Count how many lines of the material hold "scripts". Respond with that number alone.

● ● ● ●

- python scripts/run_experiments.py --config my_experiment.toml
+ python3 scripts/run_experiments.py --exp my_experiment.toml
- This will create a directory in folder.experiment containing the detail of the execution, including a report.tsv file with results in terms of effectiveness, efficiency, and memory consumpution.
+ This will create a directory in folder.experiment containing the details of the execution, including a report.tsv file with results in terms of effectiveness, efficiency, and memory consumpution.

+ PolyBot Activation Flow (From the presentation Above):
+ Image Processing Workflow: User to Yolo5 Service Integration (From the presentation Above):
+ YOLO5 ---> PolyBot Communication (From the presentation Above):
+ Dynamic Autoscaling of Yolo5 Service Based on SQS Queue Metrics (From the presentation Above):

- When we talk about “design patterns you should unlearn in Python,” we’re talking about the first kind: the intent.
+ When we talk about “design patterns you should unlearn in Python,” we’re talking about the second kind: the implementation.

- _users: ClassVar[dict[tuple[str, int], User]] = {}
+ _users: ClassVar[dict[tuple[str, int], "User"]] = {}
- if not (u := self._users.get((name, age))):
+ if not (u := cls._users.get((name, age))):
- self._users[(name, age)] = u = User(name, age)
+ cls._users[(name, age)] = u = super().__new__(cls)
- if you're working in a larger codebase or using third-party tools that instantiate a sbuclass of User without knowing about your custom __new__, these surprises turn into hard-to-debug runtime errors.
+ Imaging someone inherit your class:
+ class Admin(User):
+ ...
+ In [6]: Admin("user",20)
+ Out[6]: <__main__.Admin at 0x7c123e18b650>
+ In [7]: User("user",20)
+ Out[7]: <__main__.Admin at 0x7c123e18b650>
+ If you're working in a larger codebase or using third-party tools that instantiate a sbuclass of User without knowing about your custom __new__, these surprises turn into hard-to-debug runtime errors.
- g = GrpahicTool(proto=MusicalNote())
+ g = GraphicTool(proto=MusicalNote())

● ● ● ●

◆ Answer section ◆
2